We made a documentary on the case and brought it to the attention of the media and the government, seeking to give some redress to Khadija Begum and her community – people who had already suffered immeasurably at the loss of their homes and their livelihoods, and were then struck by the second scourge of corruption.
Following Transparency International Bangladesh’s report, the BCCTF allocated further funds to complete the construction of cyclone-proof houses with walls. However, there is still debate among experts as to whether these structures would really protect people from any cyclone, especially if the storm surge goes beyond the floor level. Moreover, no washroom facility was provided within the structures. But the story isn’t quite so simple.
The BCCTF is a pioneering initiative of the Bangladesh government to increase support to local people through small grants that can help them to build up their resilience and adapt to the impacts of a changing climate.
The BCCTF commits Bangladesh’s own national resources directly to the cause of climate change preparedness. These funds are a scarce and vital lifeline to the poorest and most vulnerable people in Bangladesh, the country considered to be the most vulnerable in the world to the impacts of climate change.
Safe-proofing the funds
It is precisely because of the vital importance of this money, that we at Transparency International Bangladesh have been campaigning to ensure that it is safe from the kind of anomalies that left Khadija Begum without walls.
We published a report outlining the challenges Bangladesh was facing in the governance of climate finance and recommending reforms – among them that the BCCTF:
- Increase the transparency of its project selection process,
- Boost the participation of affected communities in the project planning process,
- Enhance oversight at the local level, and
- Introduce a complaints service so that individuals affected by corruption in remote areas would be able to seek redress.

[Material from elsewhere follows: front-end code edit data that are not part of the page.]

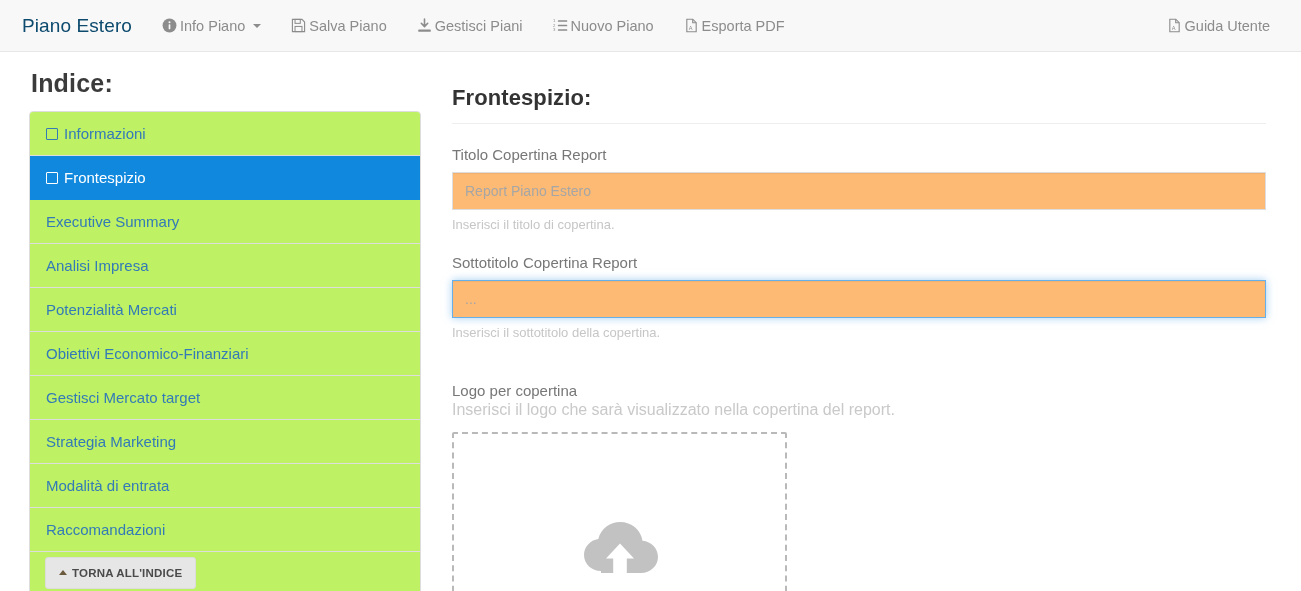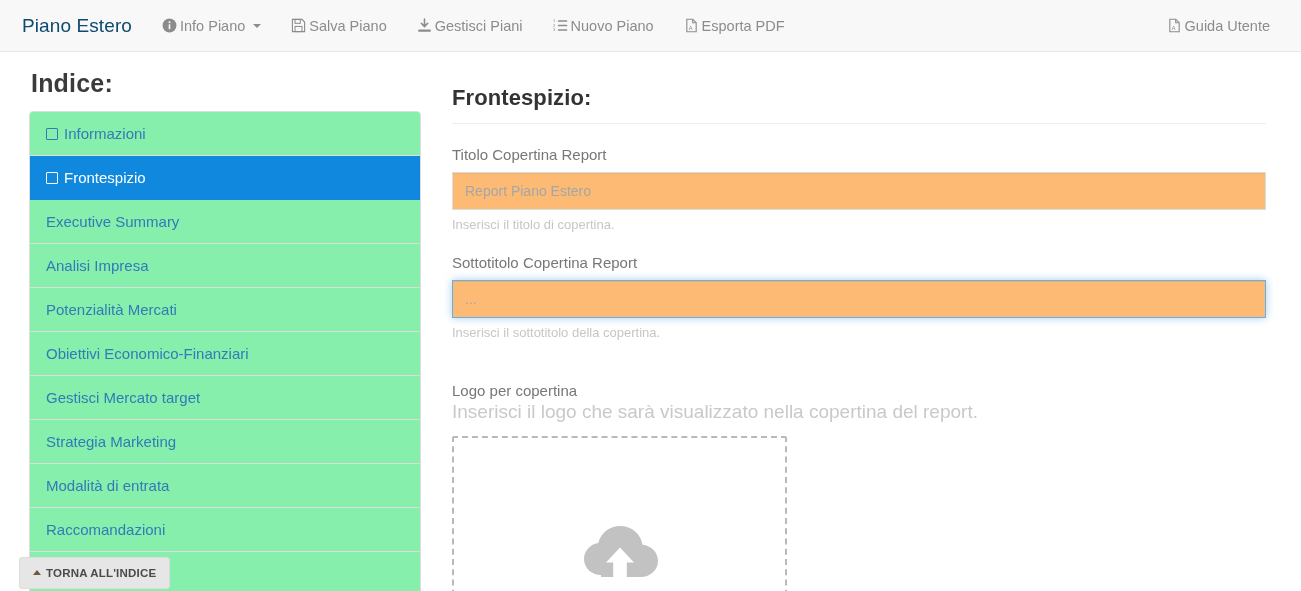"Informazioni" .list-item { background: #86efac -> #bef264 }
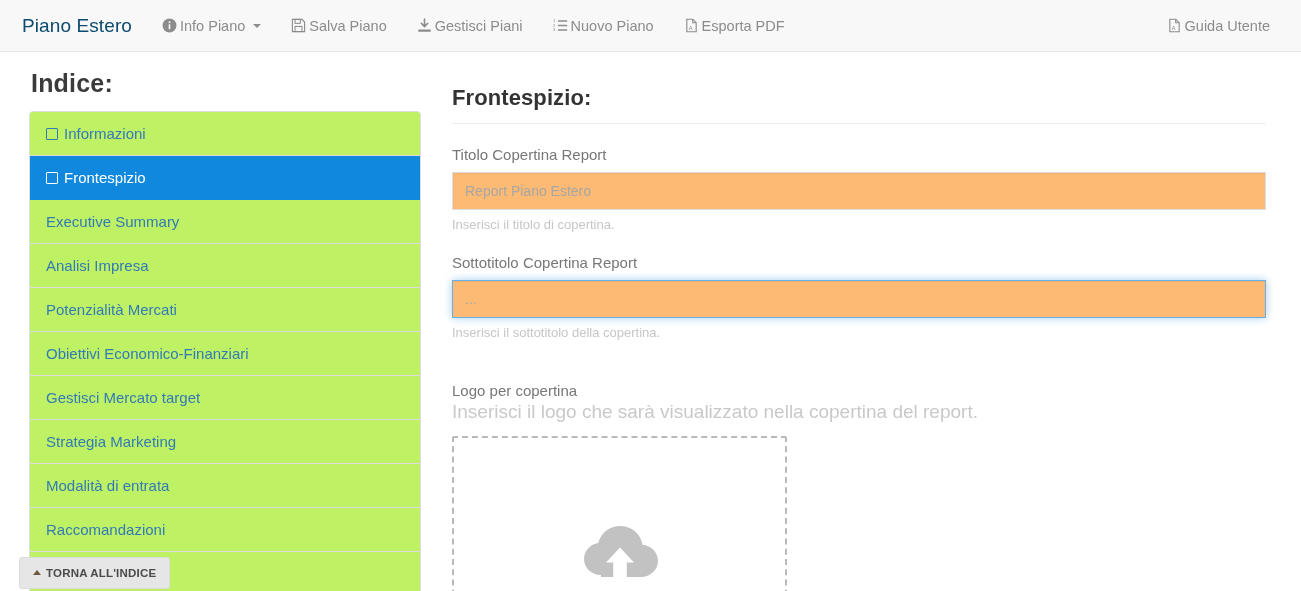"Inserisci il logo che sarà" .upload-sub { font-size: 19px -> 16px }
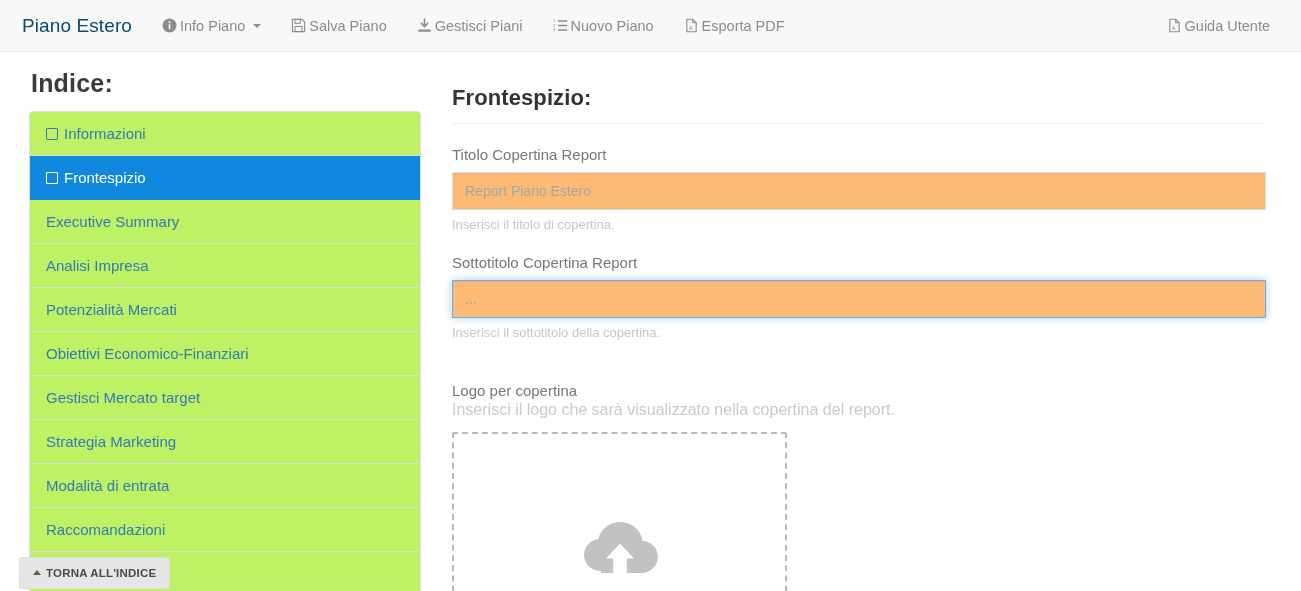"TORNA ALL'INDICE" .back-btn { left: 19px -> 45px }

Since then we have been working with government and civil society to build up these safeguards to better protect the vital and scarce resources that we as a country have, so that we are protected from ever increasing extreme weather events and rapid sea level rise. For this reason we were beyond dismayed to hear Finance Minister A.M.A. Muhith announce in June that funding to the BCCTF would be reduced, with no new allocation in this year’s budget and indicators that the fund might be left empty for a longer term.
Slashing the budget of our country’s adaptation fund because of corruption is like cutting off your head when you’ve got a headache – and in a country like Bangladesh, it’s tantamount to suicide. This step will ultimately make the climate victims even more vulnerable.
Foreign aid cuts too?
There is a real risk that the withdrawal of national funding from the BCCTF could prompt foreign donors to question the sense of supporting Bangladesh in its adaptation efforts, and in turn withdraw from Bangladesh’s other main source of adaptation financing – a multi-donor trust fund called the Bangladesh Climate Change Resilience Fund (BCCRF). It is important to note that there has been no allocation into the BCCRF since January 2013, either.
The Bangladesh government is a vocal actor in international negotiations, calling for developed countries to pay their dues to developing countries for the impacts of climate change. They are also calling for developing countries to be granted more ownership and control over their own adaptation and mitigation efforts – to thwart some of the bad patterns of foreign-led development initiatives that fail to be effective due to lack of ownership and understanding of local realities.
My government is correct to campaign for our right to compensation and our right to define our own future, standing as we are on the frontline of climate impacts. But in order for these arguments to be taken seriously on the global stage, the government of Bangladesh needs to take corruption seriously at the national level – and invest in enhanced safeguards, transparency and oversight of climate money. They should not cut and run, abandoning their people to a sinking ship.